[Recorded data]
┄┄┄┄┄┄┄┄┄┄

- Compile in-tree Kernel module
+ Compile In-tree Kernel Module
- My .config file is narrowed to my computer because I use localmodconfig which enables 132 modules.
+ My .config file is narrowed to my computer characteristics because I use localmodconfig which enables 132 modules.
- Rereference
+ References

┄┄┄┄┄┄┄┄┄┄

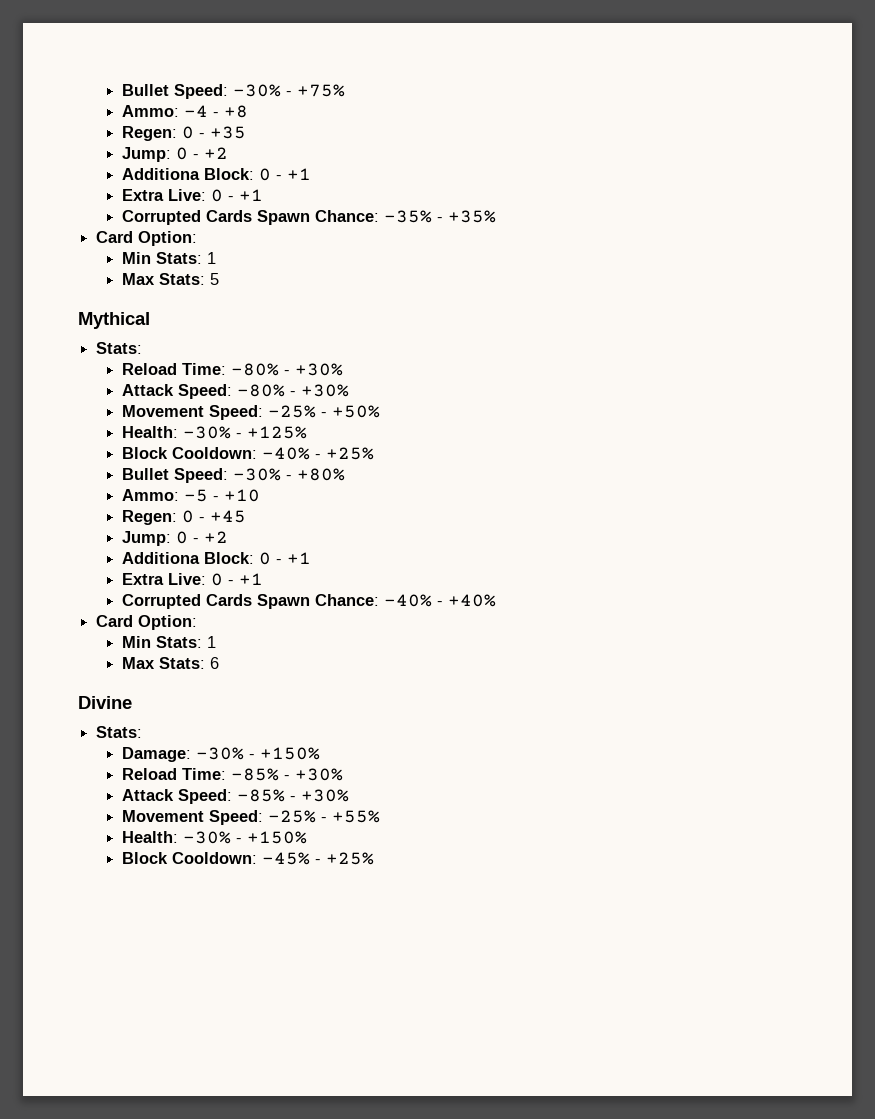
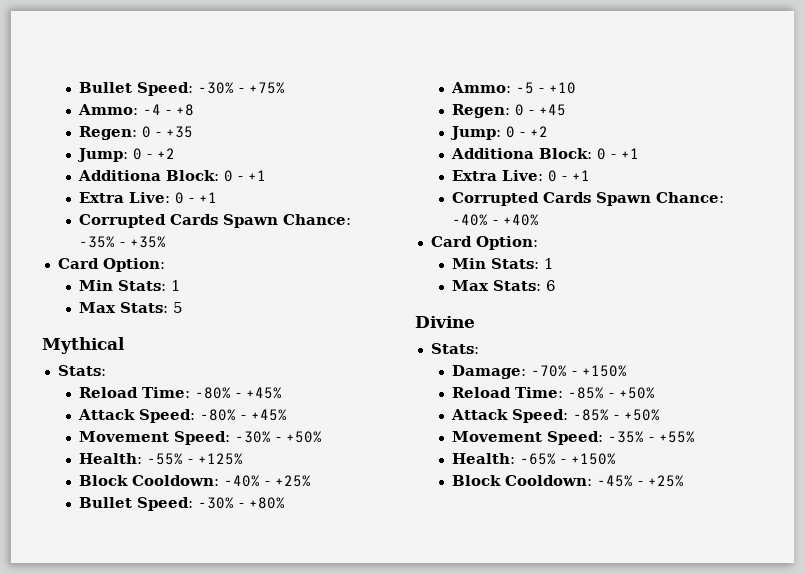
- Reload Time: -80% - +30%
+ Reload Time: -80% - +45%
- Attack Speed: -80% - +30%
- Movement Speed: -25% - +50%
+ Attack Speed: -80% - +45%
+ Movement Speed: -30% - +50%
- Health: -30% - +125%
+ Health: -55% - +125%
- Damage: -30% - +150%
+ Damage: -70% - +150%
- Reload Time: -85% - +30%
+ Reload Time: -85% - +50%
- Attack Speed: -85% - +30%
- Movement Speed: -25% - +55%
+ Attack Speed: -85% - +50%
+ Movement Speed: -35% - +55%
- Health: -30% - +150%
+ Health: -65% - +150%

┄┄┄┄┄┄┄┄┄┄

## [WORK REQUEST]
Return word for word the lines above from the line with "- Attack Speed: -85% - +30%" to the line with "-65% - +150%", including both and leaving out all others.

## [ANSWER TO THIS TASK]
- Attack Speed: -85% - +30%
- Movement Speed: -25% - +55%
+ Attack Speed: -85% - +50%
+ Movement Speed: -35% - +55%
- Health: -30% - +150%
+ Health: -65% - +150%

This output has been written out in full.